EX-10.10 2 zbh-ex1010_237.htm EX-10.10 zbh-ex1010_237.htm
Revised October 11, 2018
It is a pleasure to offer you the position of Group, President Orthopedics of Zimmer Biomet Holdings, Inc. (Zimmer Biomet or the Company) reporting to me. In this role, you will be paid an initial biweekly salary of $26,923.08, which is $700,000 annualized. Your start date will be November 1, 2018.
We have received the approval of the Compensation and Management Development Committee of the Board of Directors of Zimmer Biomet (Compensation Committee) of your compensation package as President of Global Orthopaedics. We expect that this role will be designated as a Section 16 Officer by the Board of Directors, as described more fully below. The Board will take separate action to officially make that designation.
Annual Merit Adjustment
Zimmer Biomet’s annual merit review process involves base pay adjustments consistent with job performance. Merit adjustments are based on performance during the calendar year. You will be eligible for a merit increase beginning in 2020.

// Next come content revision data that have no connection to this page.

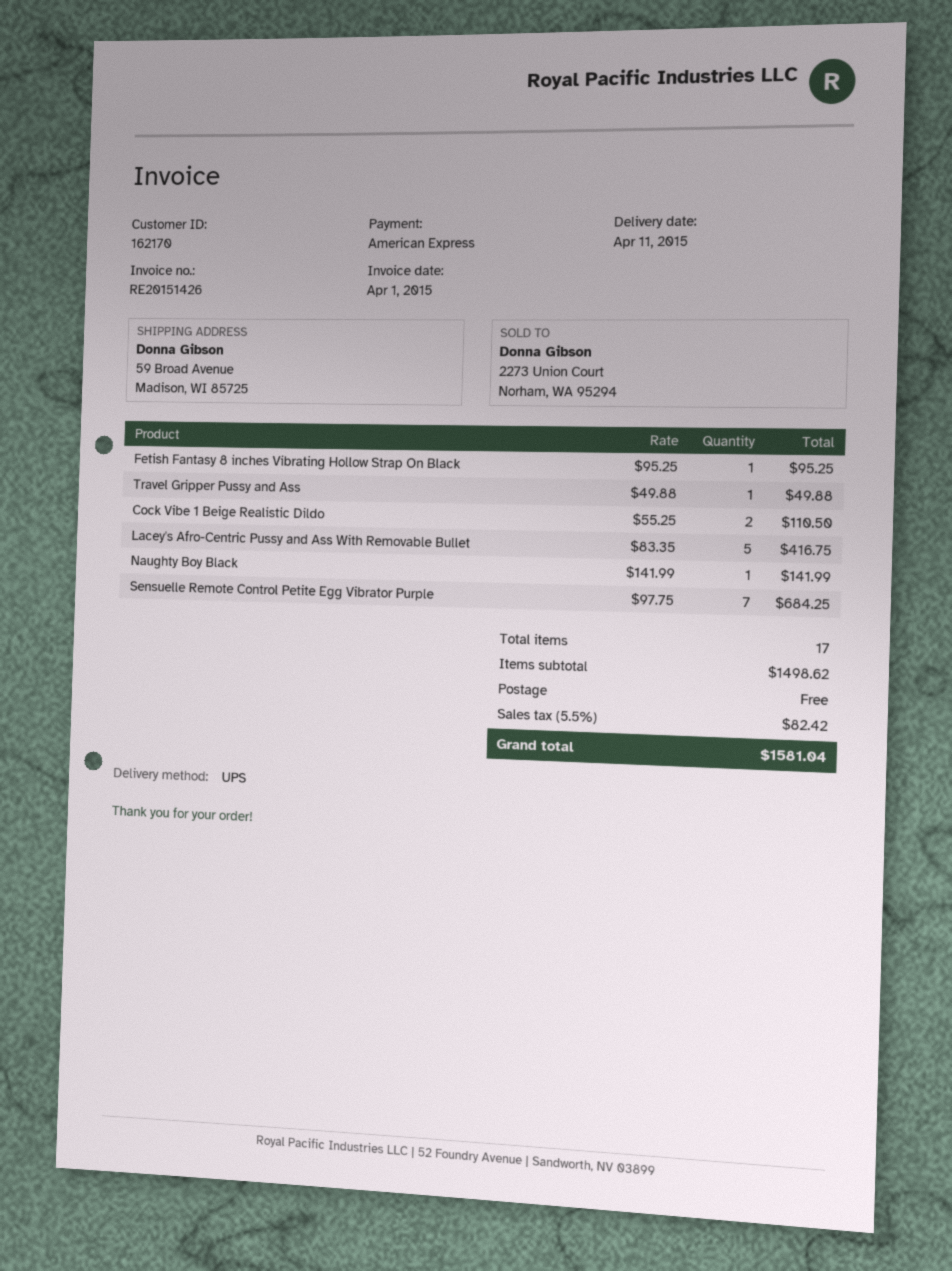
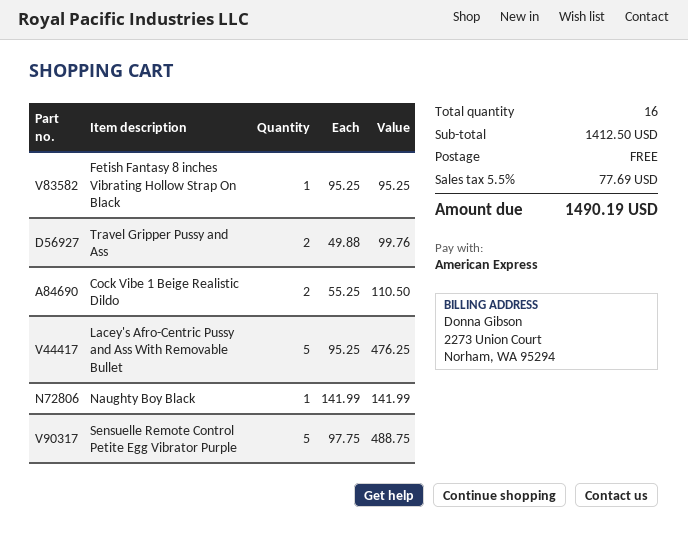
Travel Gripper Pussy and Ass: 1 x 49.88 = 49.88 -> 2 x 49.88 = 99.76
Lacey's Afro-Centric Pussy and Ass With Removable Bullet: 5 x 83.35 = 416.75 -> 5 x 95.25 = 476.25
Sensuelle Remote Control Petite Egg Vibrator Purple: 7 x 97.75 = 684.25 -> 5 x 97.75 = 488.75
total quantity: 17 -> 16
subtotal: 1498.62 -> 1412.50
tax: 5.5% = 82.42 -> 5.5% = 77.69
total: 1581.04 -> 1490.19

Executive Performance Incentive Plan (EPIP)
You will be eligible to participate in the 2018 EPIP upon your hire date. Your target bonus incentive will be 90% of your eligible earnings (which will consist primarily of base salary payments) for the year.
Your bonus payout under the EPIP will be based 90% on financial Corporate metric group results and 10% on evaluated accomplishment of your individual goals and objectives. The metrics include Consolidated Operating Earnings (35%), Consolidated Revenue (35%), Consolidated Free Cash Flow (10%) and Adjusted Earnings per Share (20%). Your 2018 bonus will be prorated for a partial year of service by applying the earned bonus percentage to your eligible Zimmer Biomet earnings for the year. Your 2019 financial metric group will be re-evaluated given your role in the organization.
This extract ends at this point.